While reading Paul Lansky's lecture "The Importance of Being Digital," I was amazed by an example presented of an audio plugin named "Shapee" that could map the timbral qualities of one source audio onto the frequency components of another. Lansky demonstrated how the pitches of Brahms's lullaby, performed by an orchestra, could be shaped by the timbral components of a choir singing Perotin. The transformation resulted in a convincing approximation of Brahms's lullaby sung by a choir.
Though I could not find the actual Shapee application online, I did find Christopher Penrose's paper "Frequency Shaping of Audio Signals," which proposes the method that Shapee is based on. From this paper, I implemented my own Shapee application in Go. The transformation is much like a vocoder, using the STFT of the two audio files as well as a user-defined number of DFT filters to compute a mixture of the signals.
Orchestra performing Brahms's lullaby:
Choir performing Perotin:
Shapee (reborn)'s reproduction of Lansky's example:
The ability to time stretch audio while maintaining pitch is an important tool for sound designers, musicians, and for any situation where the timing of sound elements must be synchronized to some arbitrary guideline. The most popular algorithms used today are hand-designed to interpolate the missing pieces of the lengthened audio. The results can sometimes sound metallic or unnatural, especially when the audio is stretched substantially.

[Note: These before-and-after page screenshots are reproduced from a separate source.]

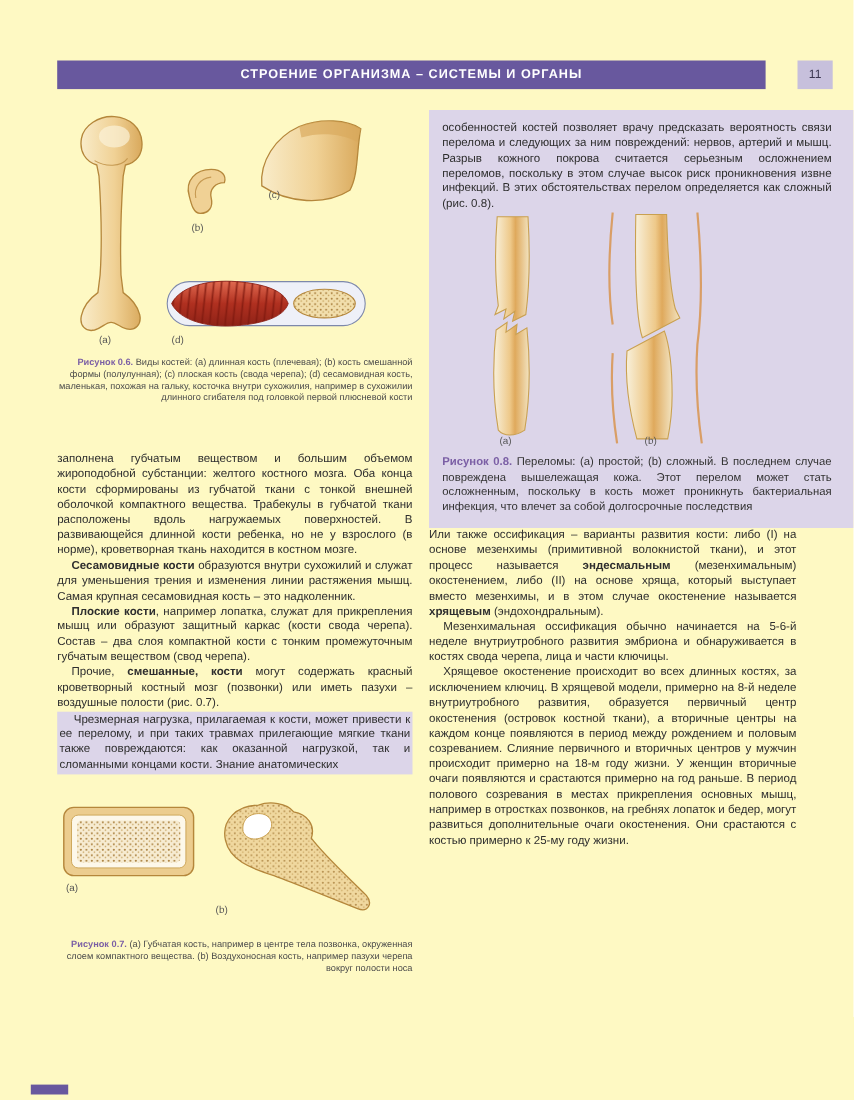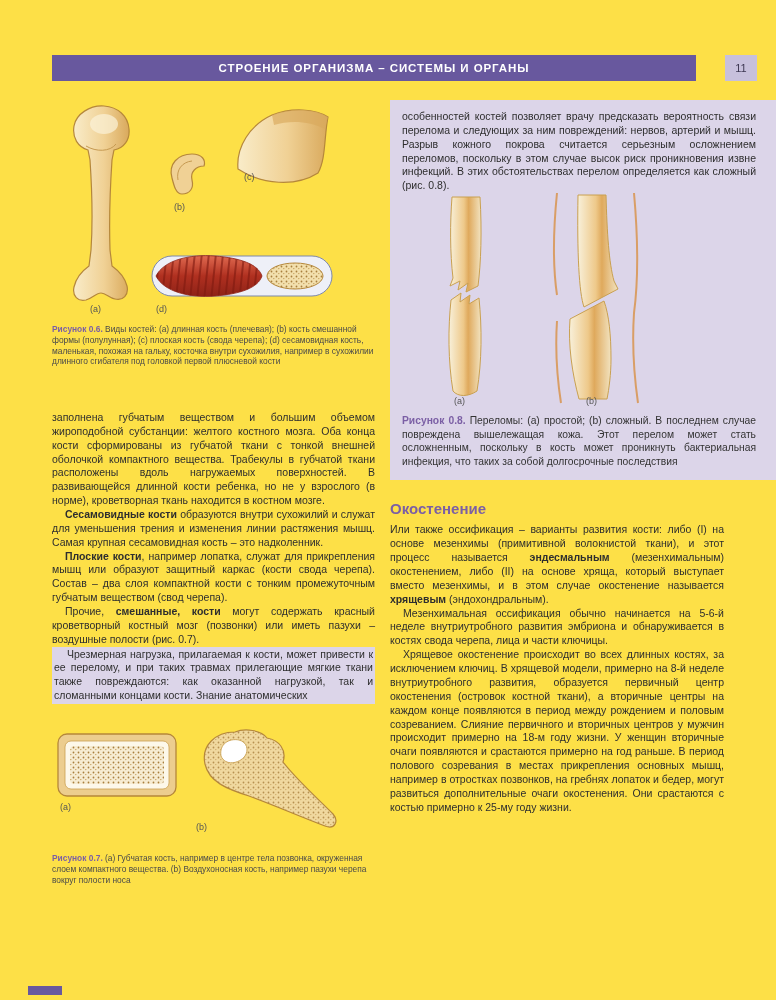"СТРОЕНИЕ ОРГАНИЗМА – СИСТЕМЫ И" .page { background: #fde047 -> #fef9c3 }
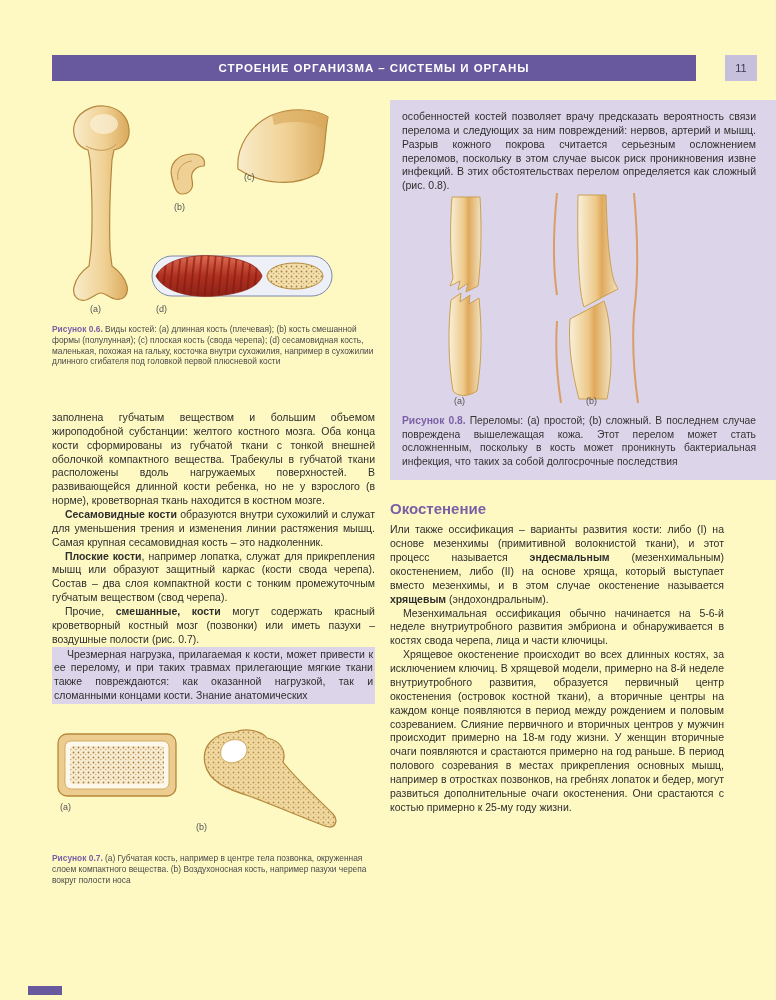"Рисунок 0.6. Виды костей: (a)" .caption { text-align: left -> right }
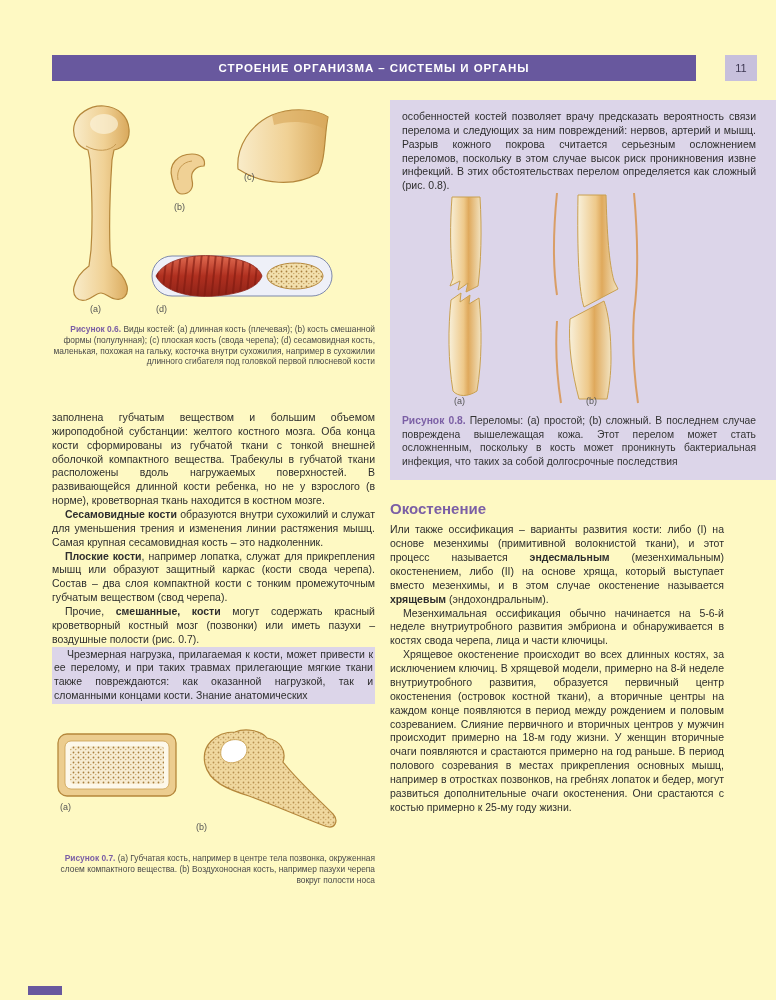"Переломы: (a) простой; (b) сложный." span { text: таких -> влечет }
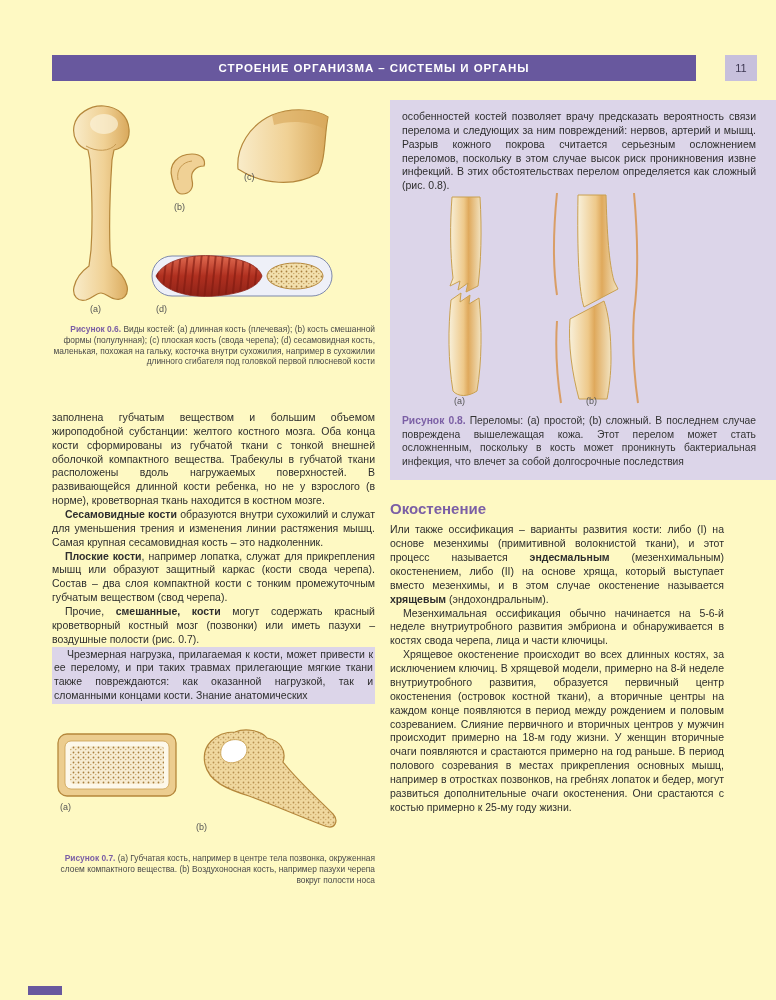"Окостенение" h2.section-heading { html: <h2>Окостенение</h2> -> none }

I am investigating whether a convolutional neural network could be of use in this audio manipulation problem. Audio super resolution is a related task in which a higher sample rate is achieved through deep-learned manipulation of the low-resolution signal. I intend to apply the methods of audio super resolution to the task of time stretching primarily to produce higher quality time stretching, but also as a general audio experiment that may result in interesting transformations.
This project is an expressive tool for creating MIDI files from audio sources such that the MIDI instrument operates as a delay effect on the audio. This is accomplished by performing a short-time Fourier transform (STFT) on the entire audio file, and translating the resulting frequency decomposition into MIDI notes. The MIDI notes are then fed through a delay loop, creating the desired effect.
There are numerous languages that would work best for this project, such as Max/MSP or even Python. For a real-time, VST plug-in implementation, C++ would largely be the only choice. However, I decided that I would use this project as an opportunity to dive into a language I'm not familiar with and want to learn. So I wrote it in Go and am experimenting with the language's abilities in concurrency.